_What is required_
Beneath this instruction is a listing. Transcribe from it only the stretch from the line with "Figura POP Marvel What" through the line with "total: 5482.09 -> 6416.69", both end lines included, exactly as written.

_Records for this exercise_
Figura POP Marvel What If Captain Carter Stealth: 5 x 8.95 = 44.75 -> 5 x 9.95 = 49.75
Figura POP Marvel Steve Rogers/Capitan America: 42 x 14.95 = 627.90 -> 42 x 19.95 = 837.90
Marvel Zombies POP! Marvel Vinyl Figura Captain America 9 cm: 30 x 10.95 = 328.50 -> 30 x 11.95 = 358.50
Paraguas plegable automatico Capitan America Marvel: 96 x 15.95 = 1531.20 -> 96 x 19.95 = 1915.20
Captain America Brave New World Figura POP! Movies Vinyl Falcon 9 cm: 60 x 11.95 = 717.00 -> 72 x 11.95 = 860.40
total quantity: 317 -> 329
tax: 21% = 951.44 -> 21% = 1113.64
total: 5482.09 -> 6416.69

--

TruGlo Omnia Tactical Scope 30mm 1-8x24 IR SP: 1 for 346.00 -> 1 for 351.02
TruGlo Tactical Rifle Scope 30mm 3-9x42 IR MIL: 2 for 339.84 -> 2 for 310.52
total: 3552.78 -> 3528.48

* * *

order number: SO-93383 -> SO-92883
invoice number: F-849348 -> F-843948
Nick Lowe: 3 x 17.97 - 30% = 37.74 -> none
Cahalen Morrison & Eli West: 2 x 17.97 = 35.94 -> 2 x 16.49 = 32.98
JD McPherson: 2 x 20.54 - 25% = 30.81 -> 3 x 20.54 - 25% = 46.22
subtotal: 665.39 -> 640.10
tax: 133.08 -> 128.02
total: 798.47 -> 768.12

_Result for this exercise_
Figura POP Marvel What If Captain Carter Stealth: 5 x 8.95 = 44.75 -> 5 x 9.95 = 49.75
Figura POP Marvel Steve Rogers/Capitan America: 42 x 14.95 = 627.90 -> 42 x 19.95 = 837.90
Marvel Zombies POP! Marvel Vinyl Figura Captain America 9 cm: 30 x 10.95 = 328.50 -> 30 x 11.95 = 358.50
Paraguas plegable automatico Capitan America Marvel: 96 x 15.95 = 1531.20 -> 96 x 19.95 = 1915.20
Captain America Brave New World Figura POP! Movies Vinyl Falcon 9 cm: 60 x 11.95 = 717.00 -> 72 x 11.95 = 860.40
total quantity: 317 -> 329
tax: 21% = 951.44 -> 21% = 1113.64
total: 5482.09 -> 6416.69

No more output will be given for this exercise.